*PROBLEM*: Look through the listing underneath for "https", and copy every line that has it.

*EXTRACTED RECORDS*:

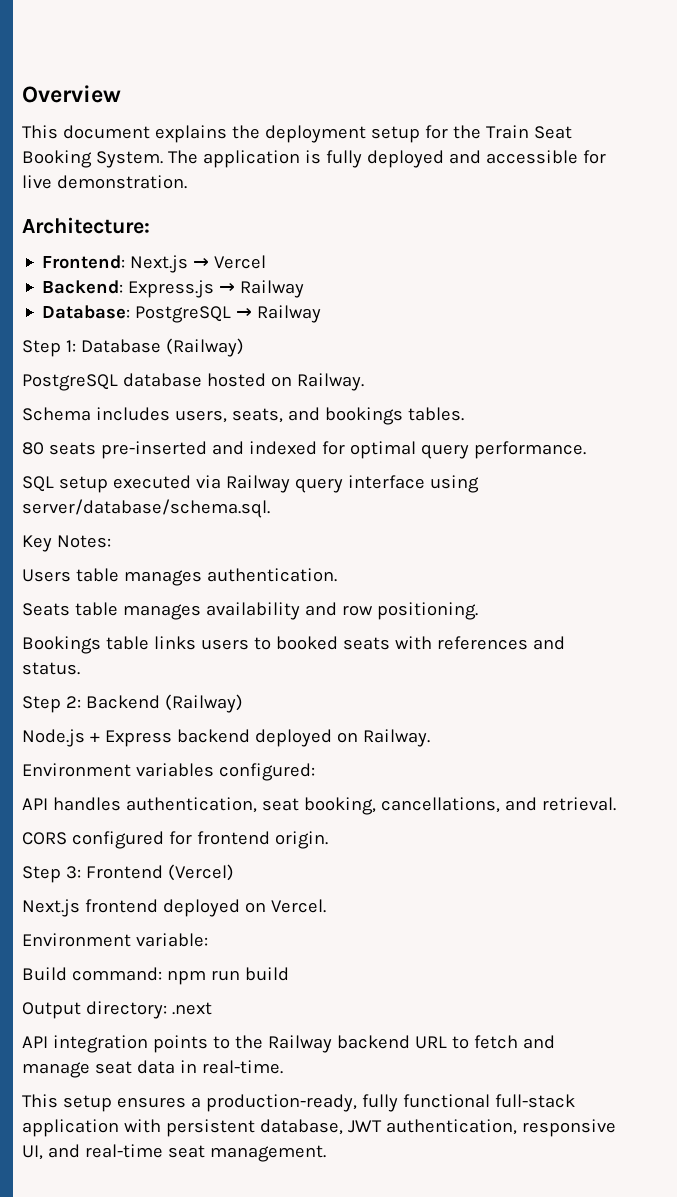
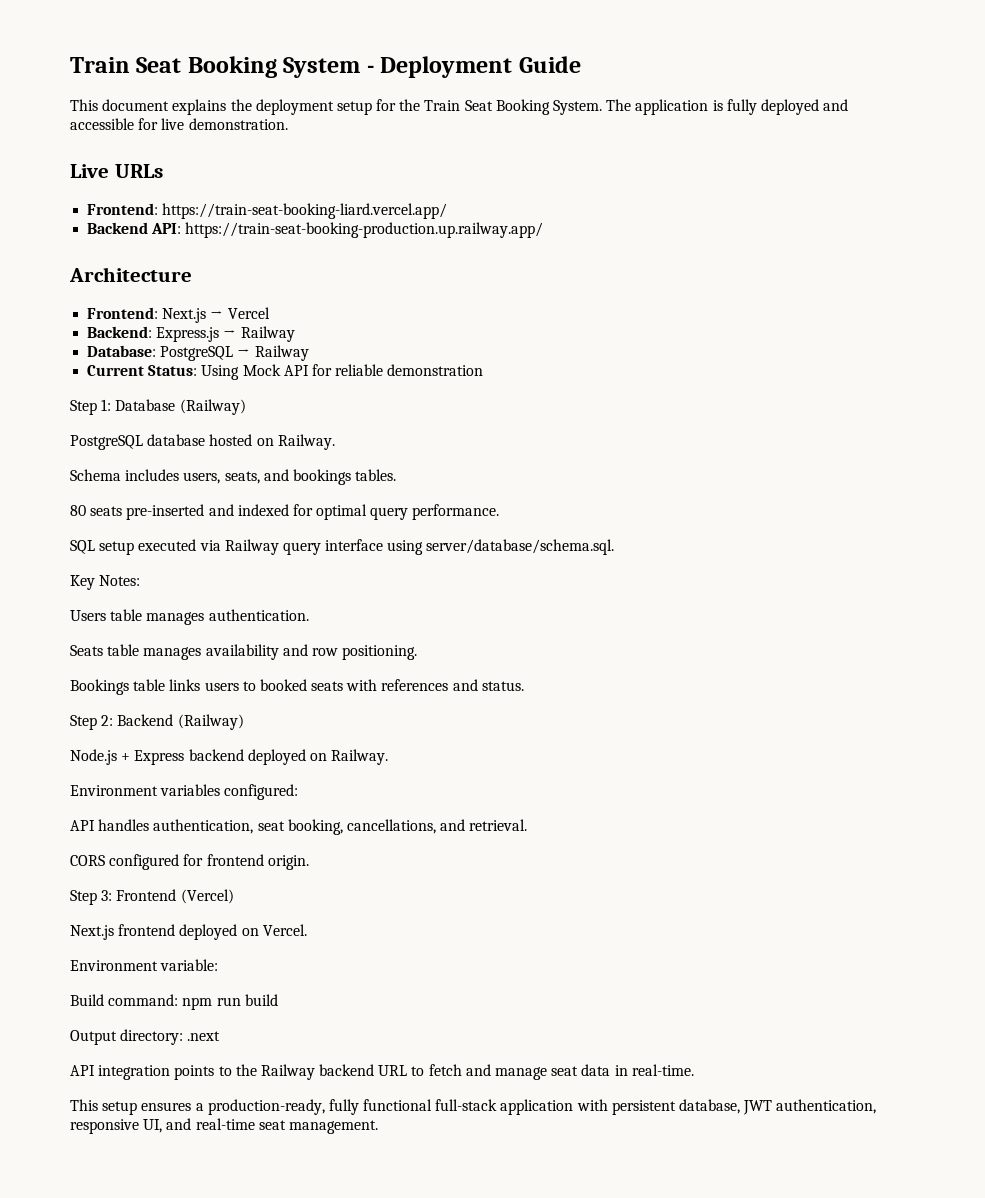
- Overview
+ Train Seat Booking System - Deployment Guide
- Architecture:
+ Live URLs
+ Frontend: https://train-seat-booking-liard.vercel.app/
+ Backend API: https://train-seat-booking-production.up.railway.app/
+ Architecture
+ Current Status: Using Mock API for reliable demonstration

*ANSWER*:
+ Frontend: https://train-seat-booking-liard.vercel.app/
+ Backend API: https://train-seat-booking-production.up.railway.app/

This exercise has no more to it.